План предстоящей операции не представлял особой сложности. Вместе с капитаном в ресторан «Рома», находящийся на углу Академической и Фредра, предполагалось направить переводчика отделения Скленку и писаря Михальского, которые своей внешностью не выделялись среди завсегдатаев заведения – городской интеллигенции. Они должны были заранее занять столик в удобном для обзора месте и, получив условный знак от Белинского о нахождении объекта в ресторане, незамедлительно дать знать об этом основным силам по задержанию вражеского агента, сосредоточенным на безопасном удалении от ресторана.
Ровно в указанное время капитан вошел в главный зал ресторана и окунулся в давно забытую атмосферу ароматного кофе и женского парфюма. На рояле тихо наигрывали модные мелодии. Белинский снял пальто, и подоспевший официант проводил его к свободному столику.
– Malą czarne
[134]
, – сделал он заказ и положил на стол газету рекламой наружу.
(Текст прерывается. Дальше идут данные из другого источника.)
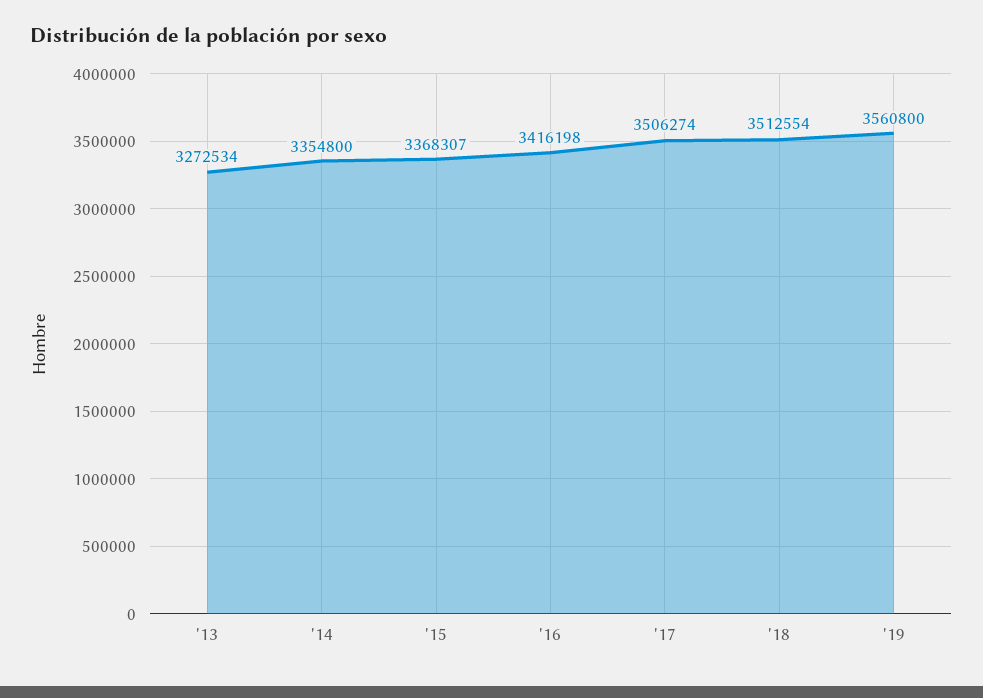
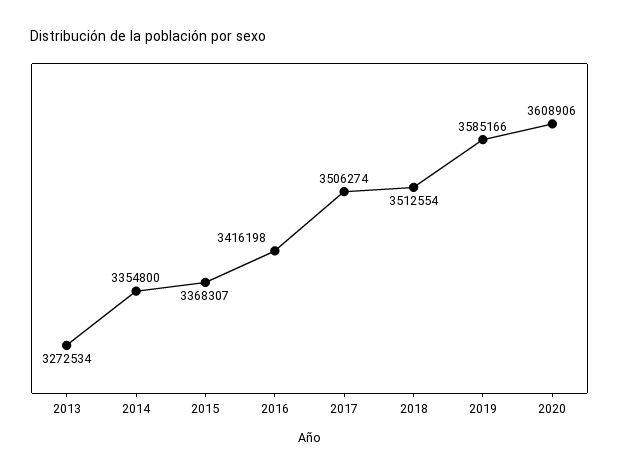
'19: 3560800 -> 3585166
2020: none -> 3608906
Огляделся. Чиновники из магистрата шумно отмечали юбилей сослуживца. Компания молодых дам в элегантных шляпках, перебивая друг друга, азартно обсуждали какую-то пикантную историю. Они явно не скрывали своего удовольствия от пребывания в месте, где еще можно чувствовать себя женщиной. Скленка и Михальский уже освоились и «увлеченно» беседовали на польском на заготовленные темы. За соседним с Белинским столиком пенсионеры, очевидно с академическим прошлым, комментировали решение губернатора возобновить работу учебных заведений во Львове.
Голос одного из них, сидящего к нему спиной, показался Белинскому знакомым.
Прошло с полчаса, Белинского никто не беспокоил. Неожиданно он заметил сидящего в одиночестве господина, которого раньше в зале не замечал. Тот сидел за столиком один и попасть сюда мог только из малого зала или из кухни ресторана.
«Лангерт!» – внутренне подобрался капитан, когда незнакомец неожиданно поднял голову и их глаза на мгновение встретились. Сомнений не могло быть, он в точности соответствовал имеющейся в отделении фотографии.
Его резкий, настороженный, испытующий взгляд вмиг сменился нарочито рассеянным. Он отвернулся и стал доставать сигарету из портсигара.
Белинский краем глаза продолжал наблюдать за ним. От его внимания не ускользнуло, как Лангерт бросил несколько взглядов в сторону переводчика и писаря. А те, откровенно скучая, зевали и рассеянно поглядывали по сторонам.
Капитан вытащил салфетку и стал вытирать губы – условный знак «объект в ресторане», но Скленка с Михальским его не замечали: они уставились на дам, которые очередной раз залились громким смехом, промокая платочками выступившие слезы. Белинский медленно опустил руку на колено, поближе к карману, в котором лежал небольшой браунинг, – если эта мистическая тень Лангерта сейчас попытается исчезнуть из ресторана, ему придется действовать самостоятельно. Наконец писарь и переводчик увидели салфетку в руке капитана, Михальский тут же поднялся и направился к выходу.